## [What you need to do]
Take the material below and extract the lines from the one with "#b91c1c -> #0369a1;" through the one with "بابای خوب مدرسه", word for word, without pictures.

## [Records supplied]
------------------------

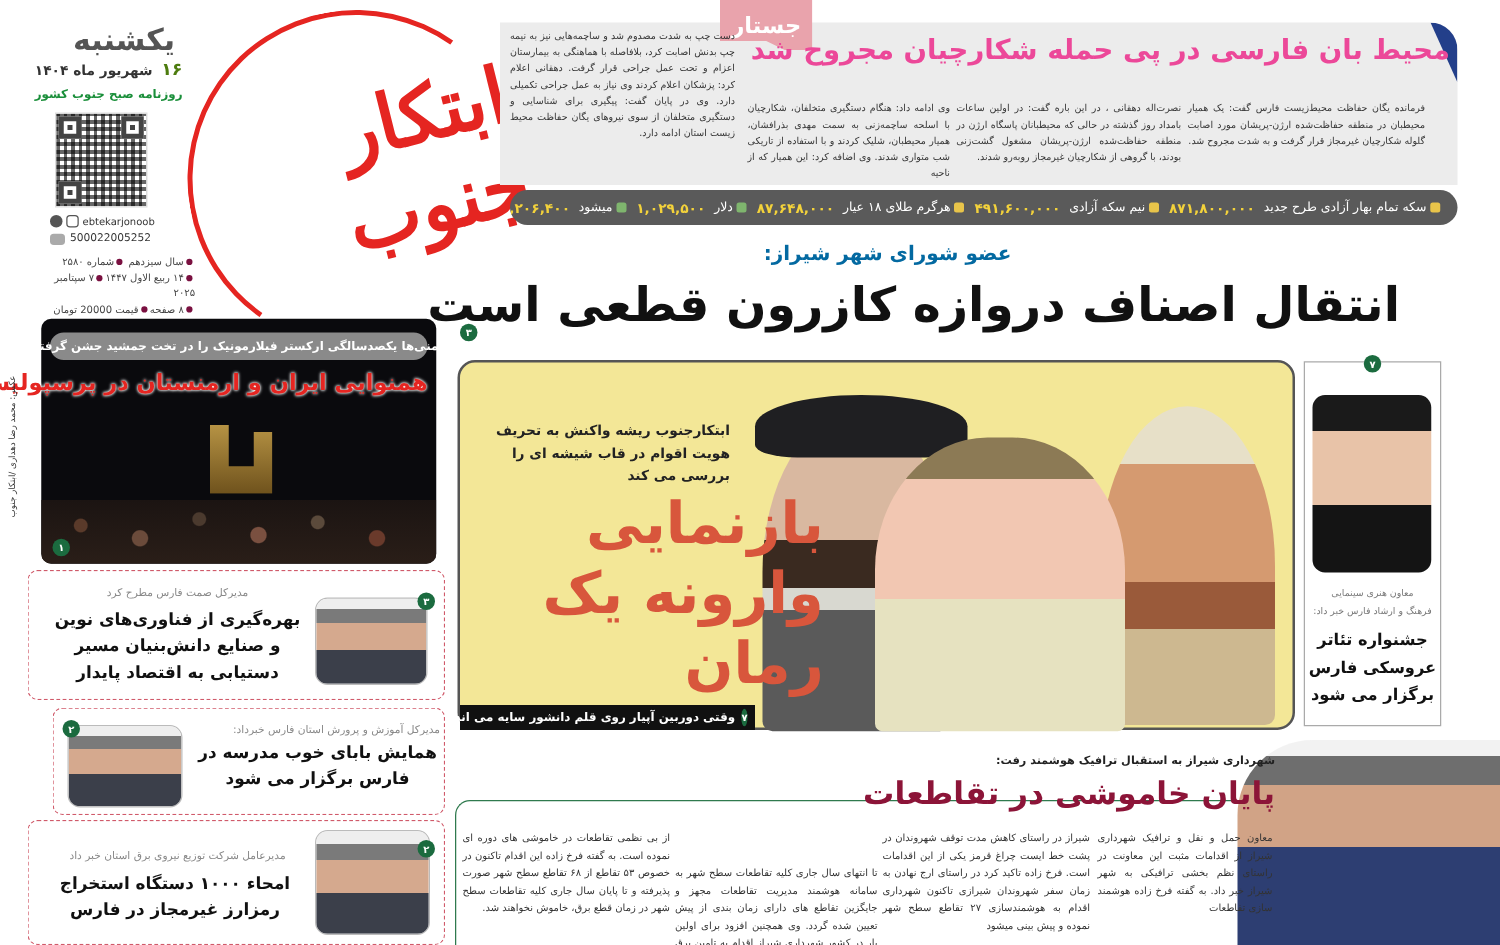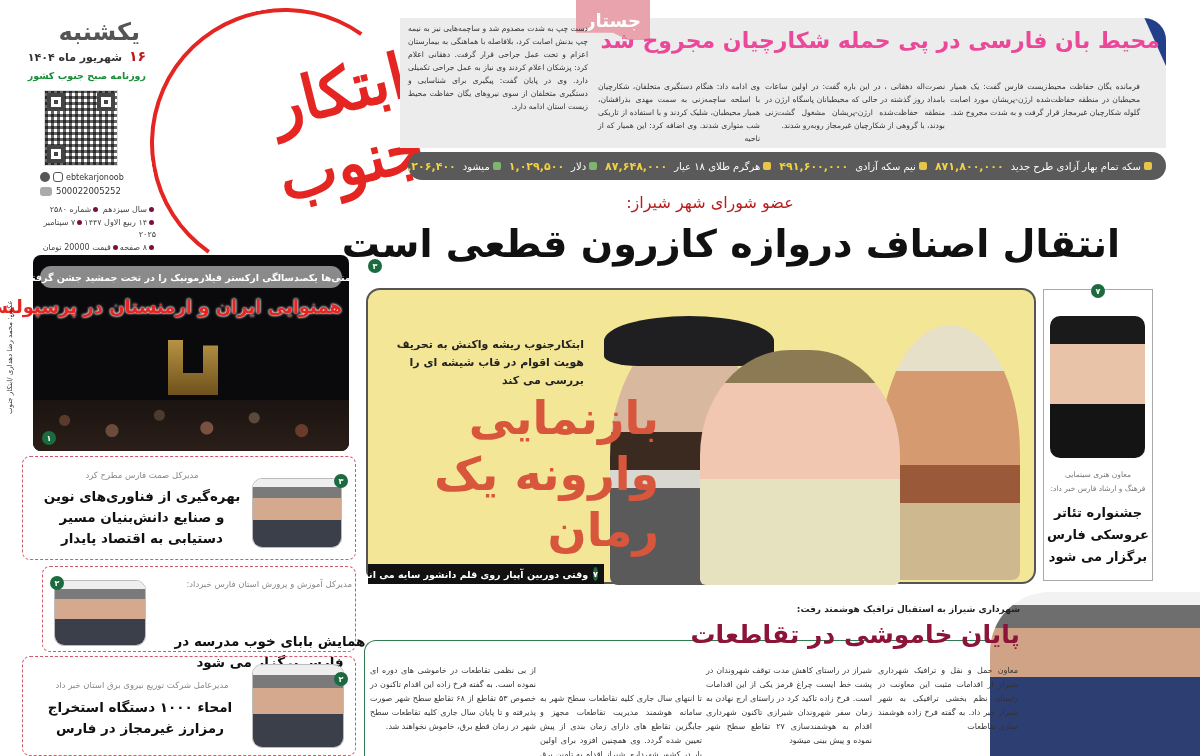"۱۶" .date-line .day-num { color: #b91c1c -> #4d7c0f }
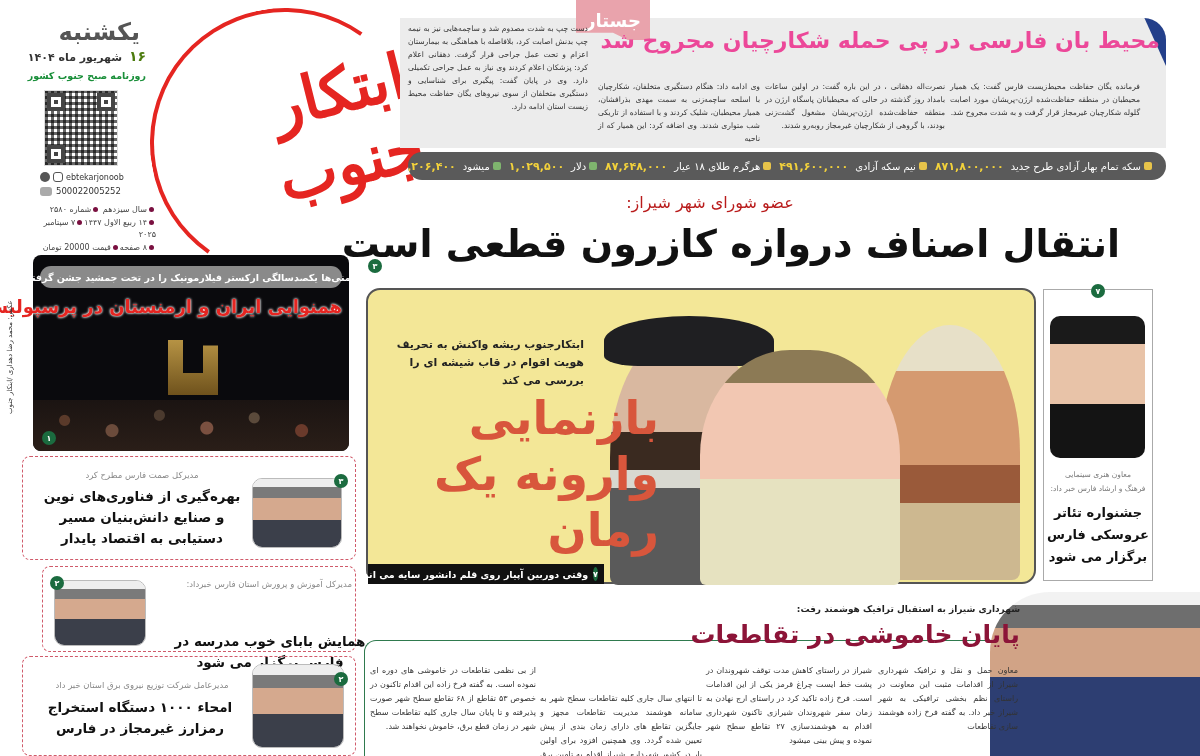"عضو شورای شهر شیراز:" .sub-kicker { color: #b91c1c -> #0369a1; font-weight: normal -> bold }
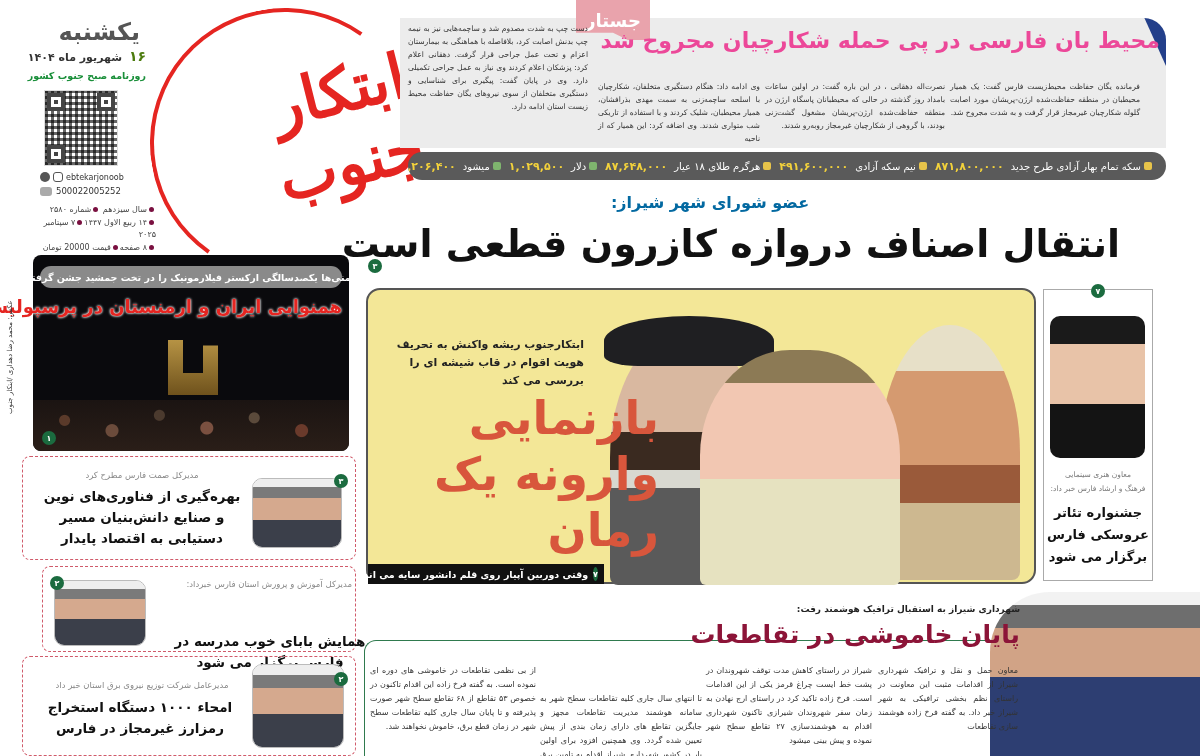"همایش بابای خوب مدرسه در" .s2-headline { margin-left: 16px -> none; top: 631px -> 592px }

------------------------

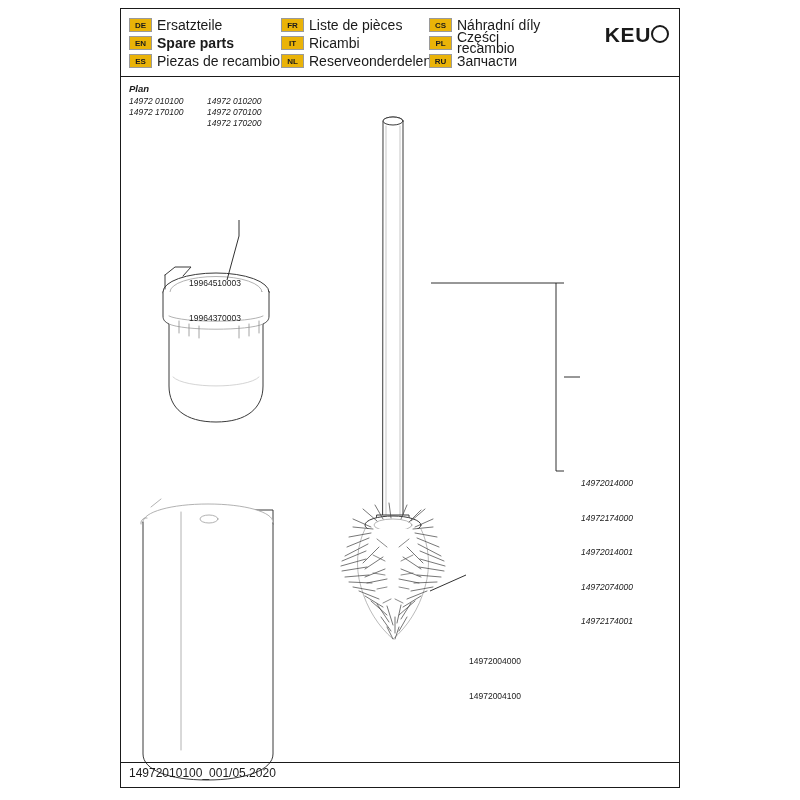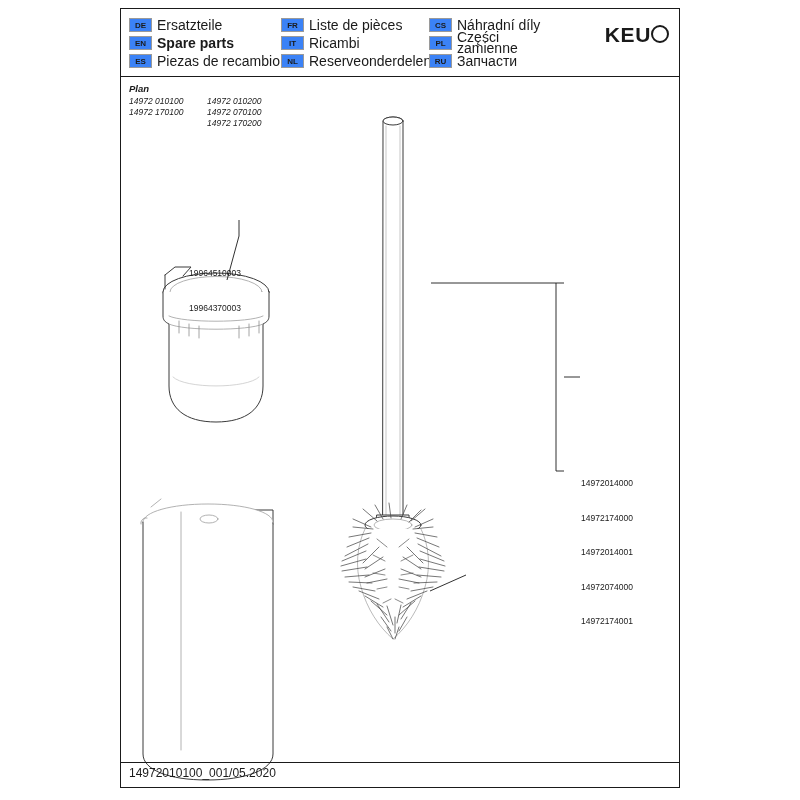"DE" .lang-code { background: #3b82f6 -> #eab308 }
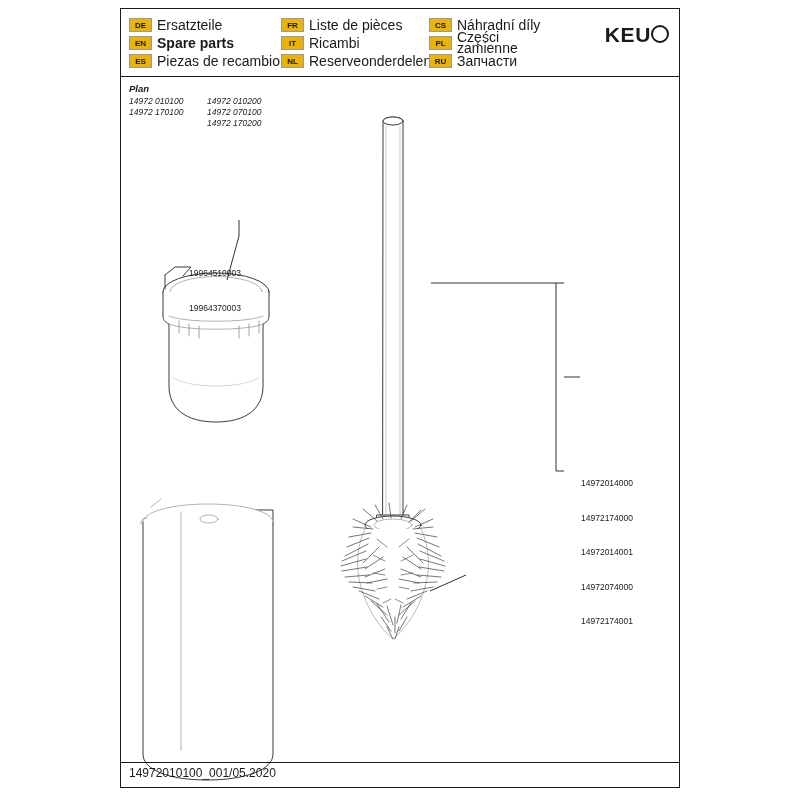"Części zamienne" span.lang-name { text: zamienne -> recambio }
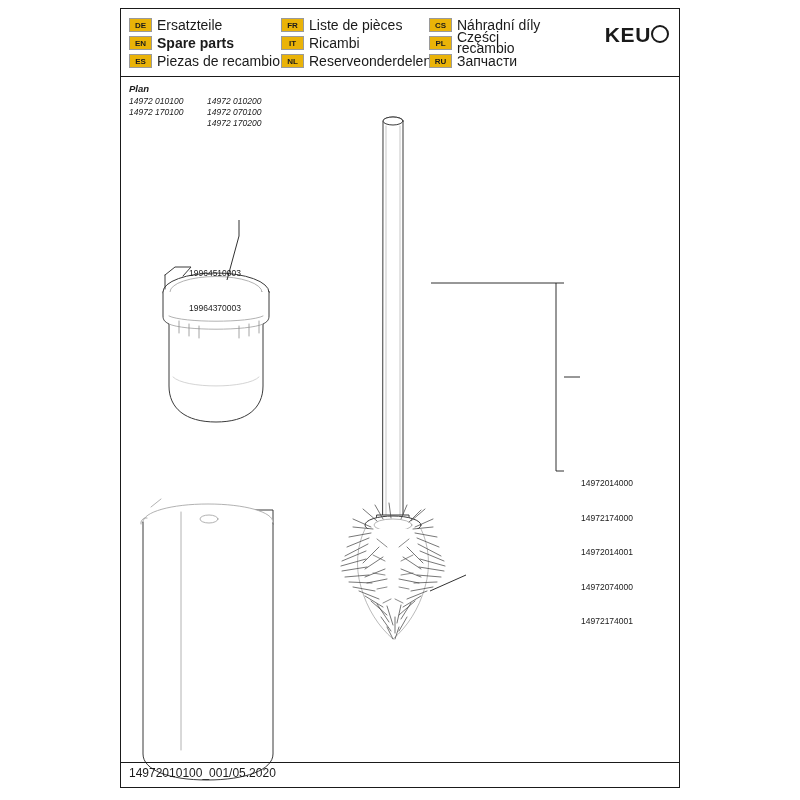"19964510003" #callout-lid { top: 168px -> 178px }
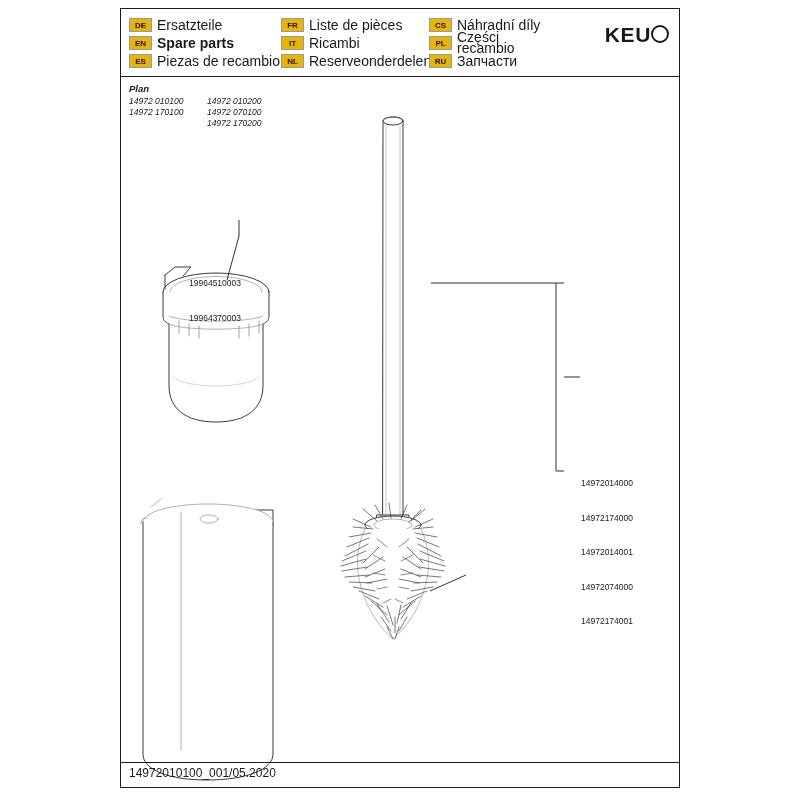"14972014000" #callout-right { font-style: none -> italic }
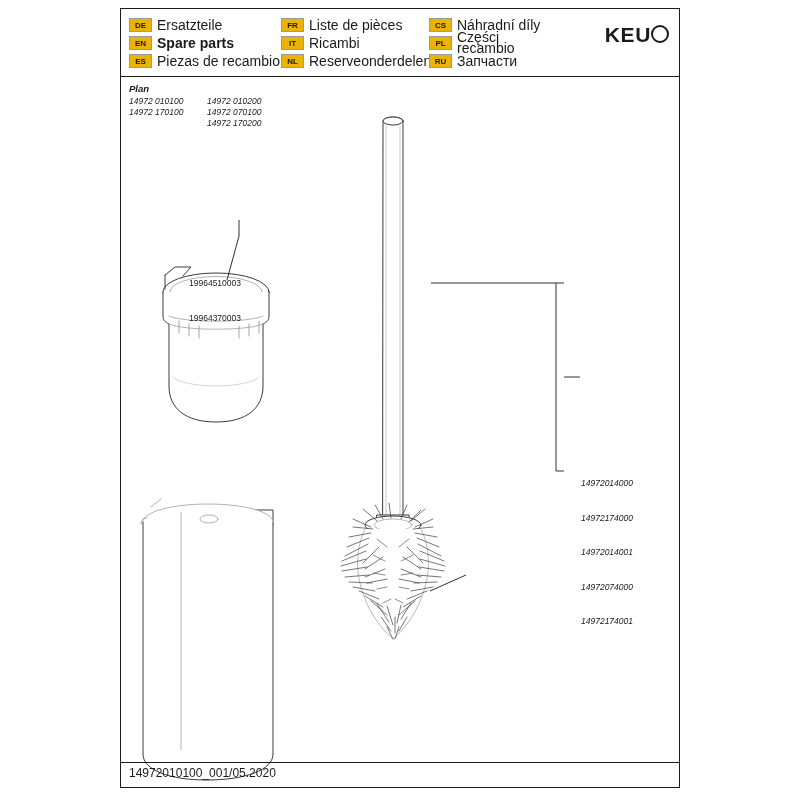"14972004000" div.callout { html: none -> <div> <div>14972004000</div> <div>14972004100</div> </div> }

------------------------

## [Exercise response]
"عضو شورای شهر شیراز:" .sub-kicker { color: #b91c1c -> #0369a1; font-weight: normal -> bold }
"همایش بابای خوب مدرسه در" .s2-headline { margin-left: 16px -> none; top: 631px -> 592px }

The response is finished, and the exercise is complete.